WHAT THE TASK ASKS: Filter the entries for the string "aparência". Copy each line that has it.

BEGIN RECORDS FOR THE TASK

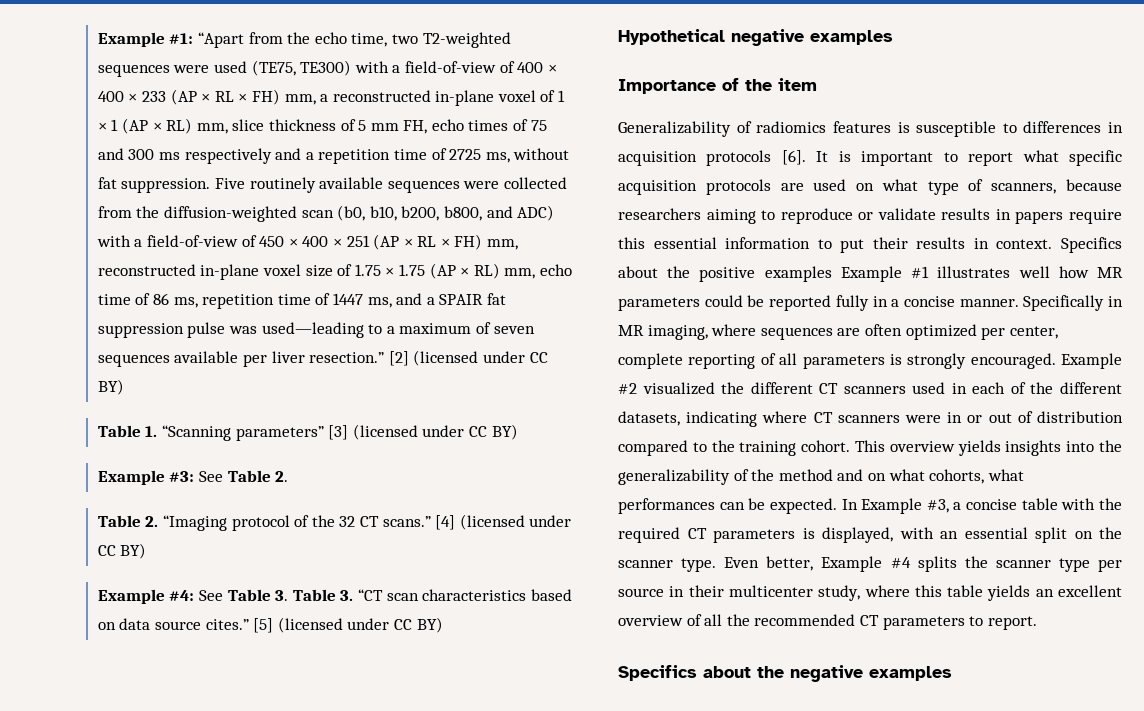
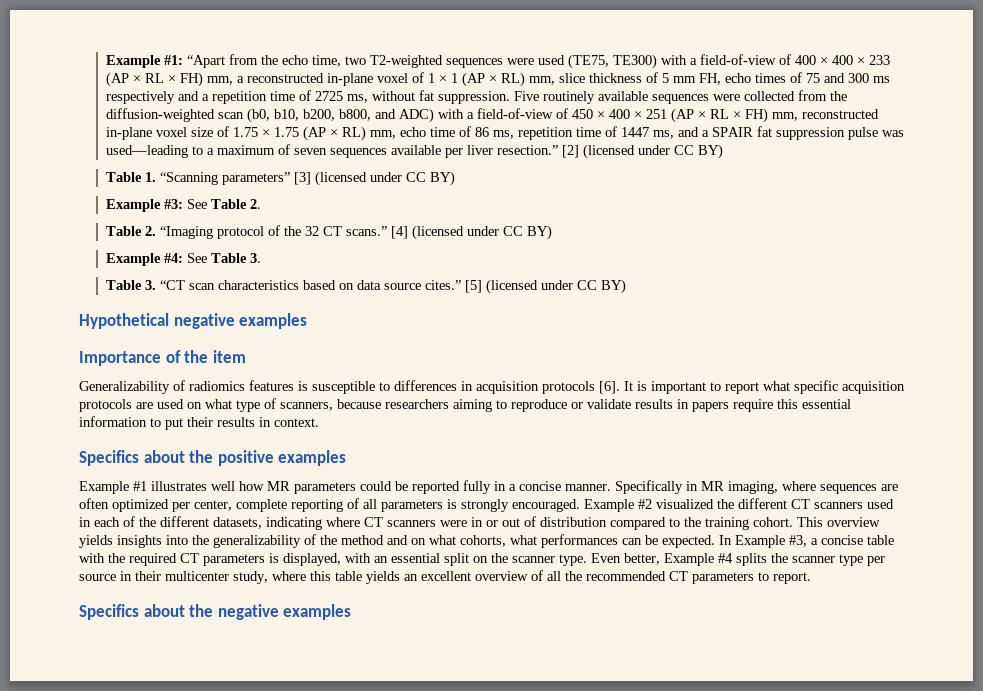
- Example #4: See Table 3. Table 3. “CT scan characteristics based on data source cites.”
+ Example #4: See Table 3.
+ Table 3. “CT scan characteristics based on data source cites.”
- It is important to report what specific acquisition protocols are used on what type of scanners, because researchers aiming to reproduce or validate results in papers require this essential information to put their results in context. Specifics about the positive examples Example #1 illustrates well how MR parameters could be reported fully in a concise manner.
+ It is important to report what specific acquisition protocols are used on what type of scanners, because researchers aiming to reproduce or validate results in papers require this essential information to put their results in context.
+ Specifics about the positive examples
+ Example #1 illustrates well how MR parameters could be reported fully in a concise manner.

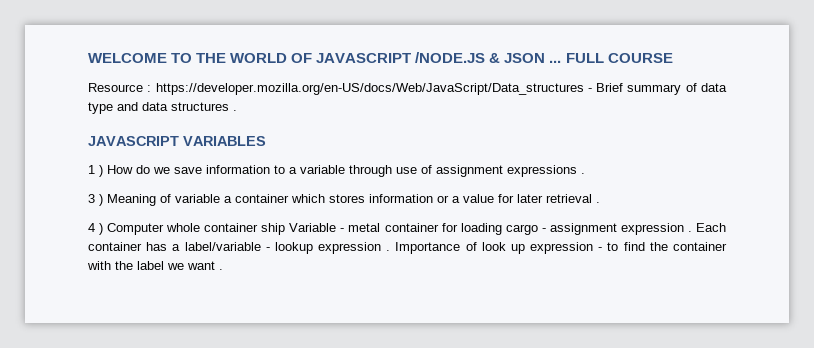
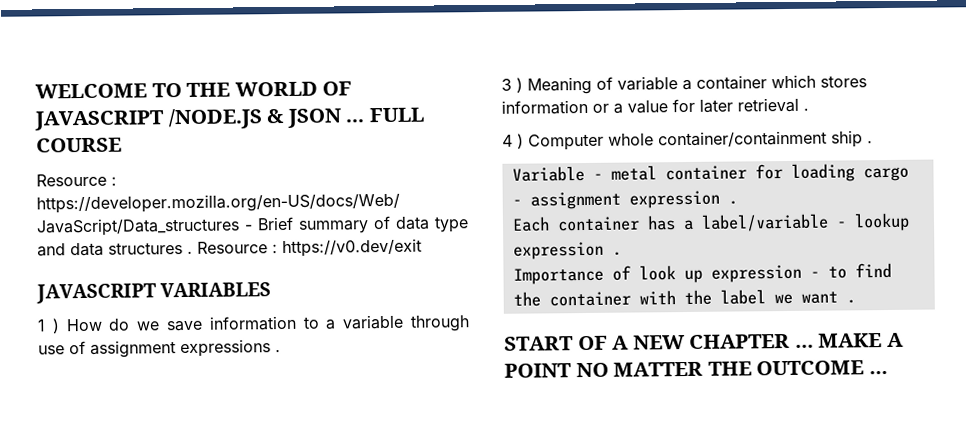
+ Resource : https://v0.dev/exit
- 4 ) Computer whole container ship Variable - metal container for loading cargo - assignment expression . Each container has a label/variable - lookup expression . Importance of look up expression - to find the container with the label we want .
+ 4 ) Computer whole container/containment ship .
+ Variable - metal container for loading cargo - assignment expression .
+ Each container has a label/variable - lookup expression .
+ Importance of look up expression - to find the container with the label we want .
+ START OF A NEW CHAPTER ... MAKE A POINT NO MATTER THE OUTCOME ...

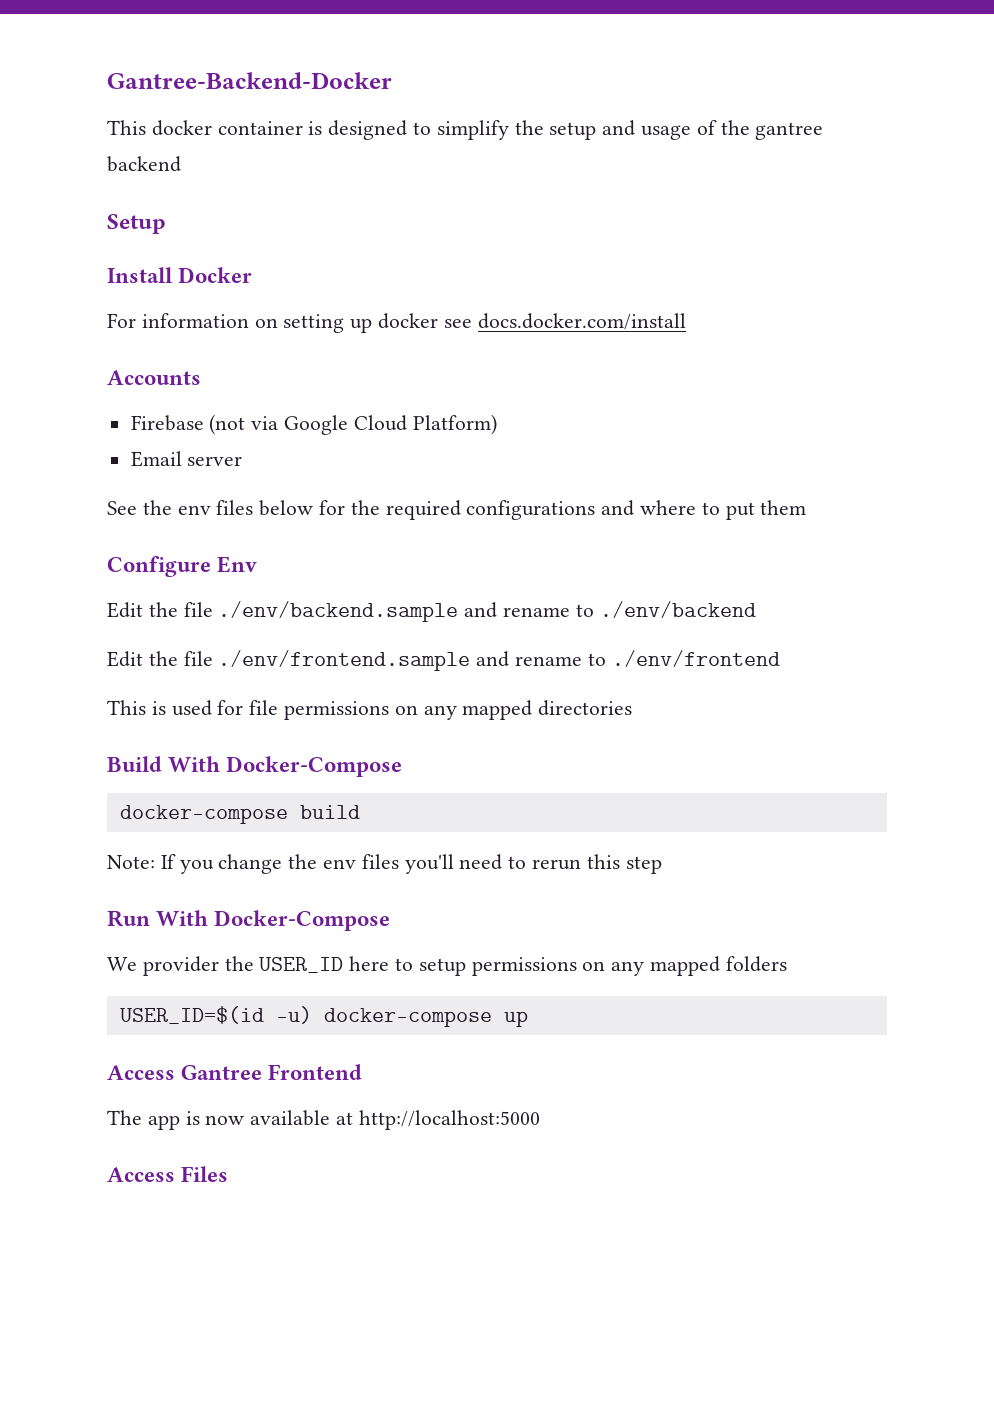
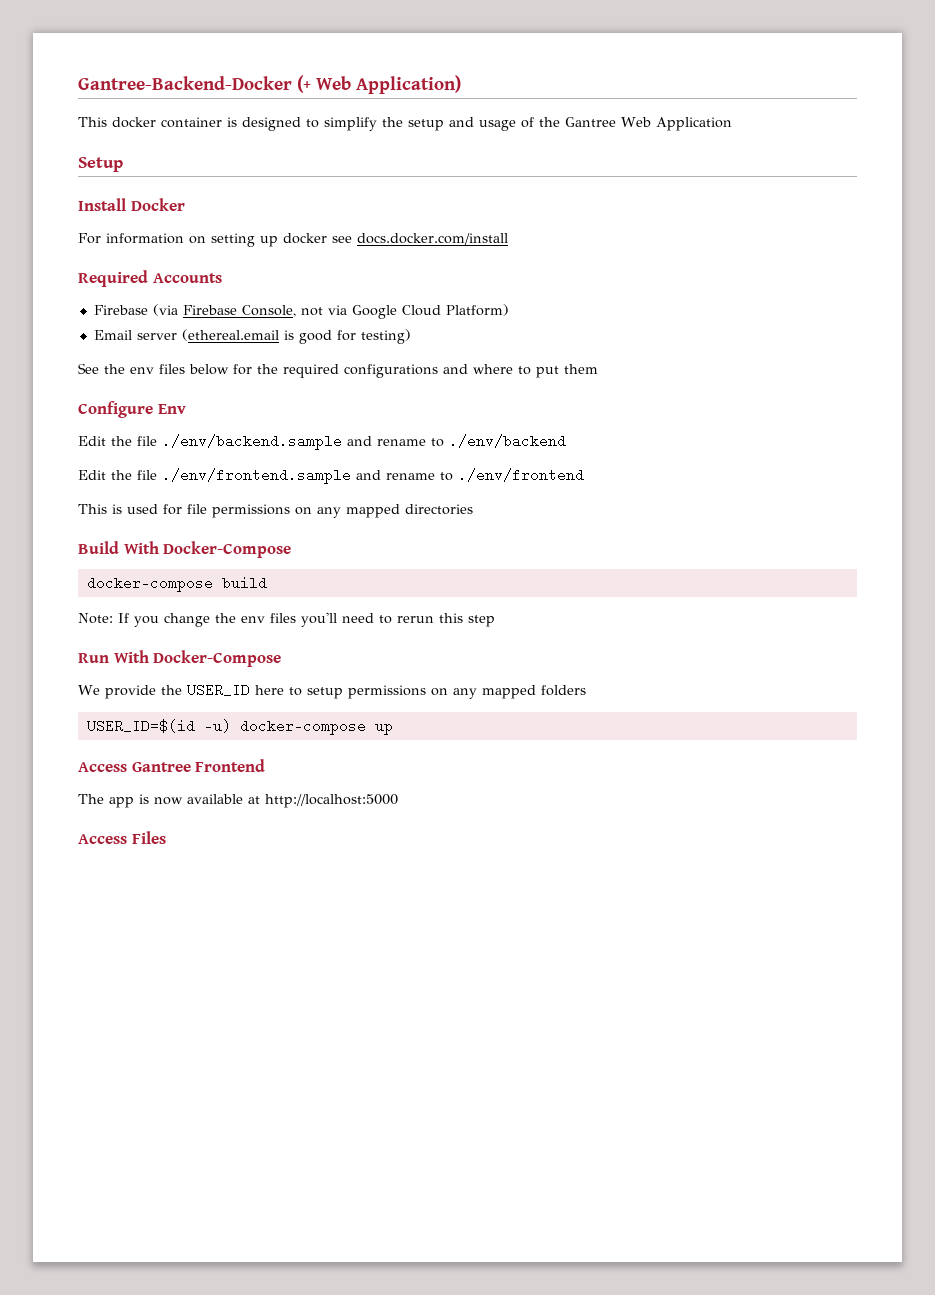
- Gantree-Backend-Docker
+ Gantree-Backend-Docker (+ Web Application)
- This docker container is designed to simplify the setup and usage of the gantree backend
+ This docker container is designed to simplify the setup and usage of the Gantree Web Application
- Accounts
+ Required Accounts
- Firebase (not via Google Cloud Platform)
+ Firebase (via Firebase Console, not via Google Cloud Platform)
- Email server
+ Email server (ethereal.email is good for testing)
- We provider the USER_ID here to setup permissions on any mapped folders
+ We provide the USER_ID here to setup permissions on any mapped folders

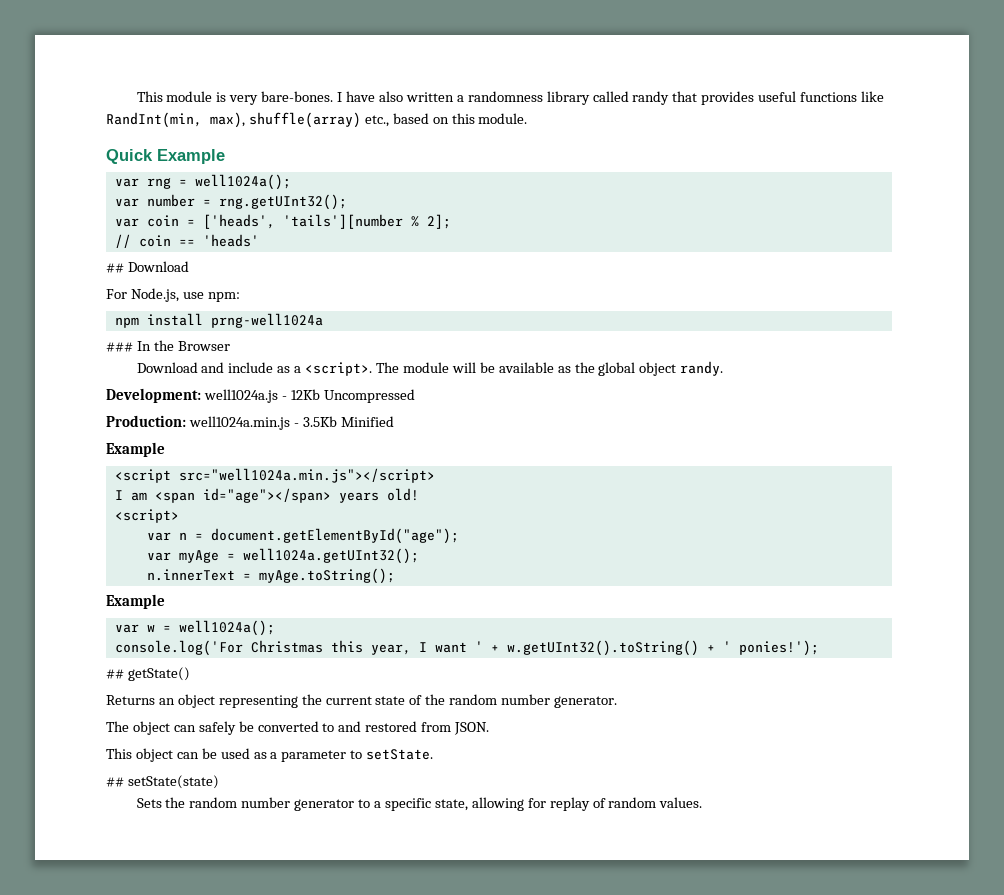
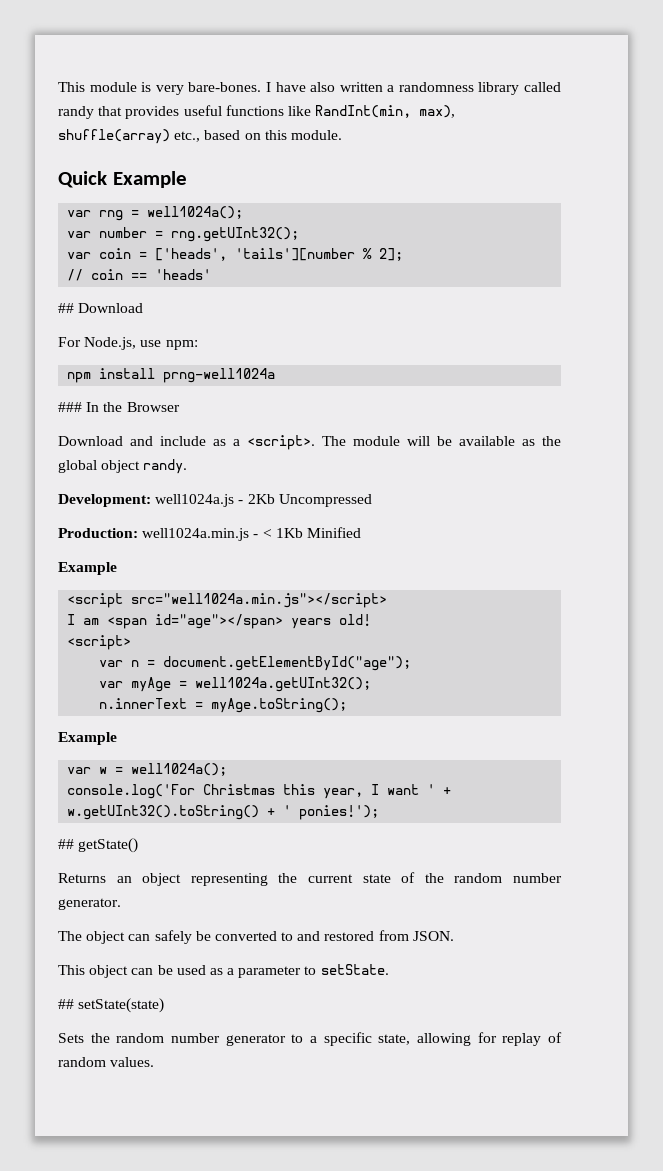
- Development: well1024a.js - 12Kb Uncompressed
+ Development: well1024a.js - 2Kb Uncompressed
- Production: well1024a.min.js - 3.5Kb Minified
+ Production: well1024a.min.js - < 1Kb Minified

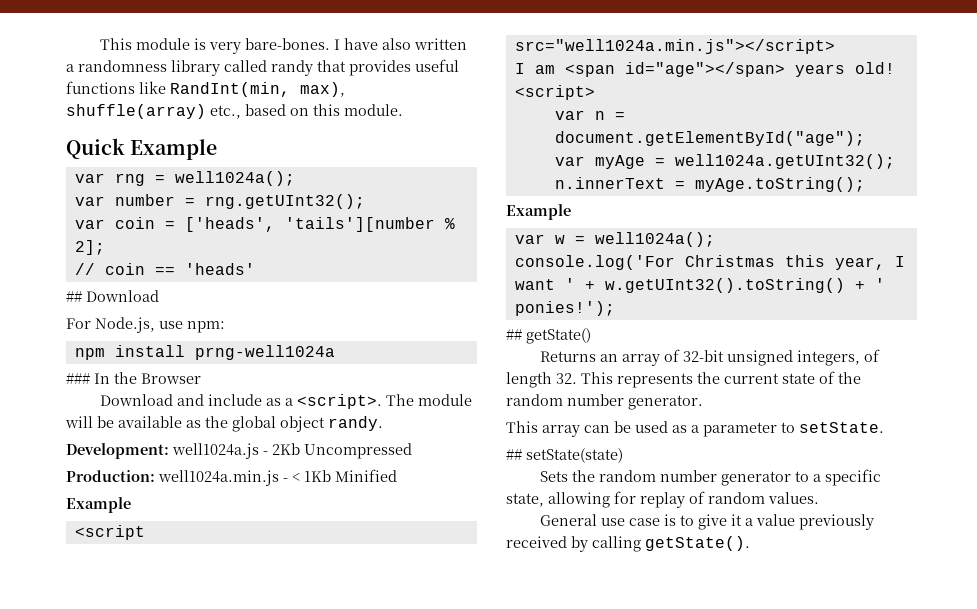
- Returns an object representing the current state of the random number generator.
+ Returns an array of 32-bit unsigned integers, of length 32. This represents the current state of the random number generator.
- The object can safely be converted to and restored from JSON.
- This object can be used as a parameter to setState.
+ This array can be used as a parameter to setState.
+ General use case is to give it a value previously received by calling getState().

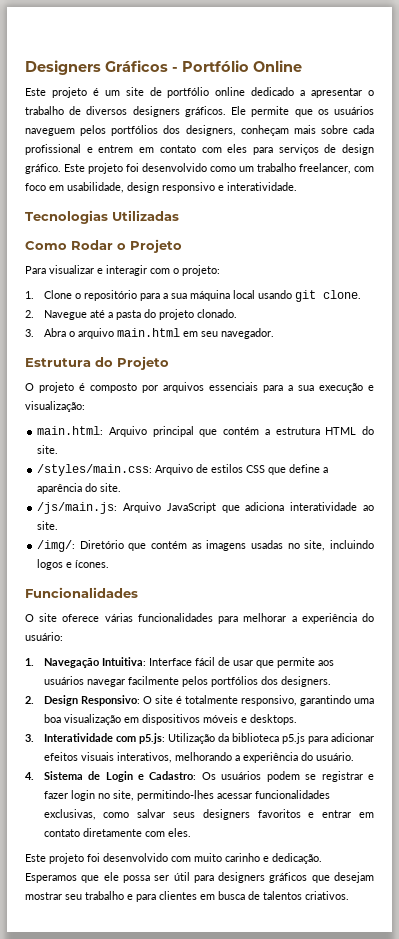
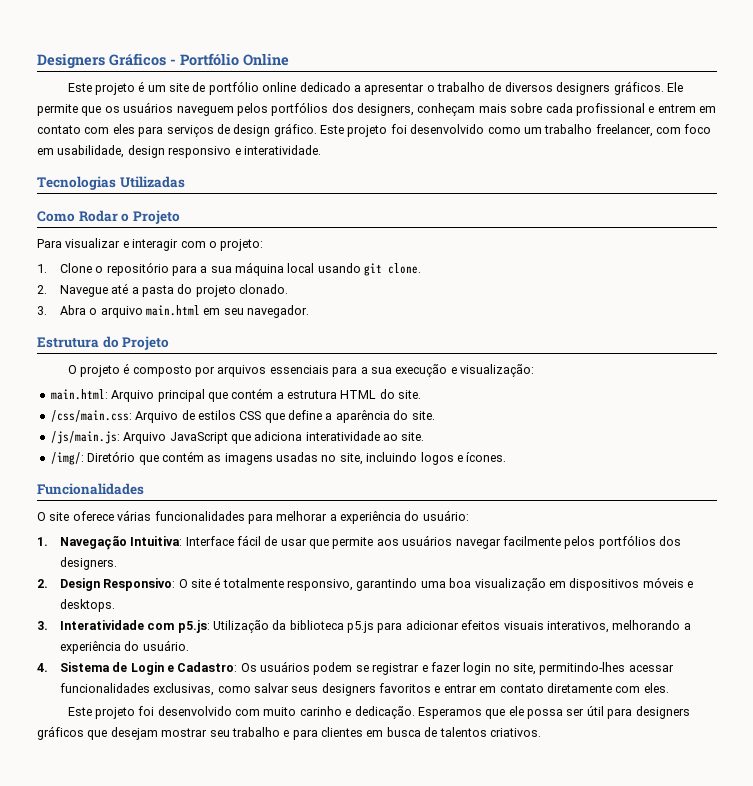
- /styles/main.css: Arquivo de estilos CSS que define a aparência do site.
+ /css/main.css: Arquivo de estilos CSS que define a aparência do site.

END RECORDS FOR THE TASK

SOLUTION FOR THIS TASK:
- /styles/main.css: Arquivo de estilos CSS que define a aparência do site.
+ /css/main.css: Arquivo de estilos CSS que define a aparência do site.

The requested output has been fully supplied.